Wasatch County inches closer to a formal conservation easement for Jordanelle Ridge open space
Dec 09, 2025
Hoping to find a solution that satisfies all parties, Wasatch County is receiving guidance from the Summit Land Conservancy to create a conservation easement for the Jordanelle Ridge development.
The easement is not yet ready for adoption, with outstanding questions from Heber City and develop
ers. But Summit Land Conservancy CEO Cheryl Fox outlined specific terms to adjust in the agreement and conservation values that may be added.
Wasatch County Council members, like Colleen Bonner, said their main priority is to do the conservation easement once, to do it right and not to rush.
“These are very complicated issues, and if we don’t work through it and take the time, and we get in a hurry, we end up with something that none of us really want,” Bonner said. “And years down the road we go, ‘Man, that was not what our intentions were.’”
The larger promise of open space was made when the Jordanelle Ridge development was annexed into Heber City in 2020.

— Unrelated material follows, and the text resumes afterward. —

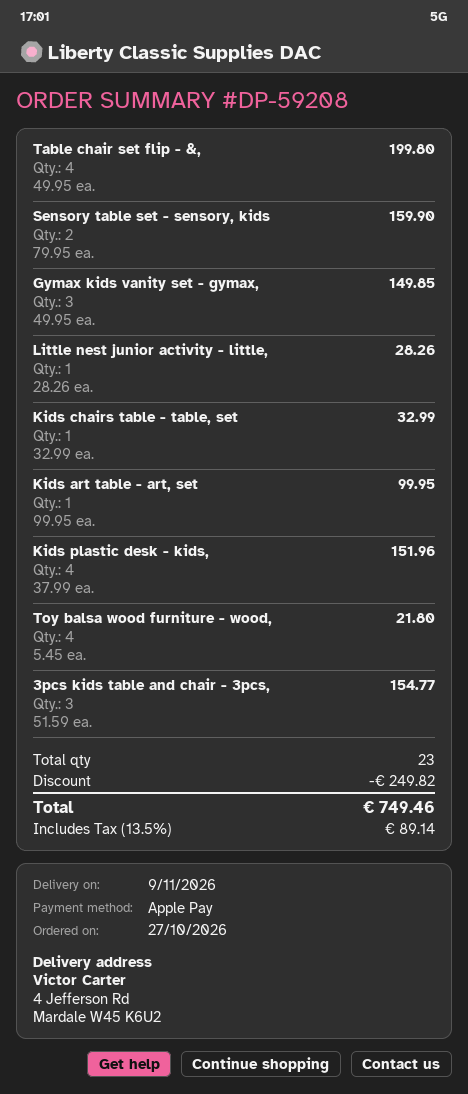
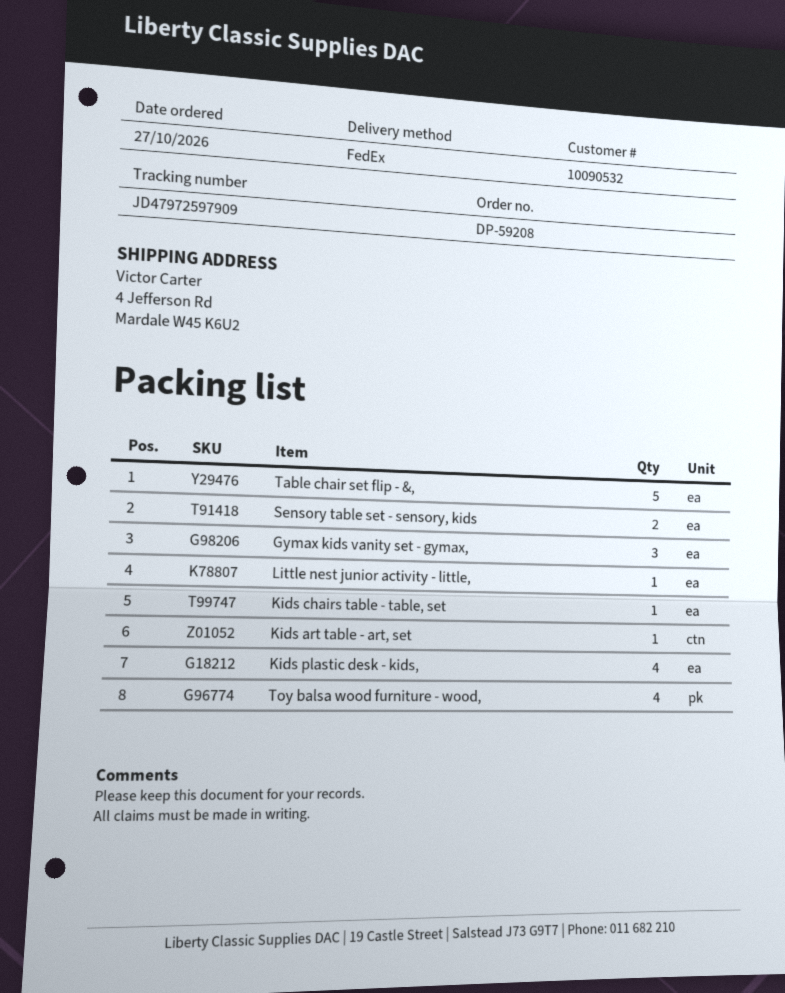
Table chair set flip - &,: 4 -> 5
3pcs kids table and chair - 3pcs,: 3 -> none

In October, the Summit Land Conservancy and Wasatch County Open Lands board members, including Heber City Mayor Heidi Franco, raised the alarm about the conservation easement. The biggest challenge for Franco was that the 1,900 acres of open space were, she said, not a true conservation easement.
At the time, Franco said what was being proposed was not what was originally discussed. Her qualm was with who holds the conservation easement. For Franco and other Wasatch Open Lands Board members, that should be a land trust. The current proposal would give power to Wasatch County, Heber City and Jordanelle Ridge development’s homeowners association.
Now, Franco said she hopes the board will hold the county to certain standards for conservation easements in the Jordanelle Ridge development.
“And that would be, you know, in perpetuity, the land trust holding the easement. … Having actual maps of the land that will be left untouched or with a trails map that was decided before, and then having other maps delineate where the infrastructure improvements will go in,” Franco said.
Fox recommended that the Wasatch County Council include suggestions if Heber City plans to hold the conservation easement, such as enhancing language to ensure protection of the public benefit, clarifying that Heber City and Wasatch County have the right to access and enter into the easement property and clarifying the difference between undeveloped open space and developed open space.
But, Franco has said Heber City does not have the “expertise” to monitor compliance, “even with a really good easement that seems clear as a bell.”
“Only a land trust has the ability to do that,” Franco said, adding that the way this conservation easement is set up will set the tone for future easements in the area. “I want us to do it right and not make it worse when there’s even more land at stake.”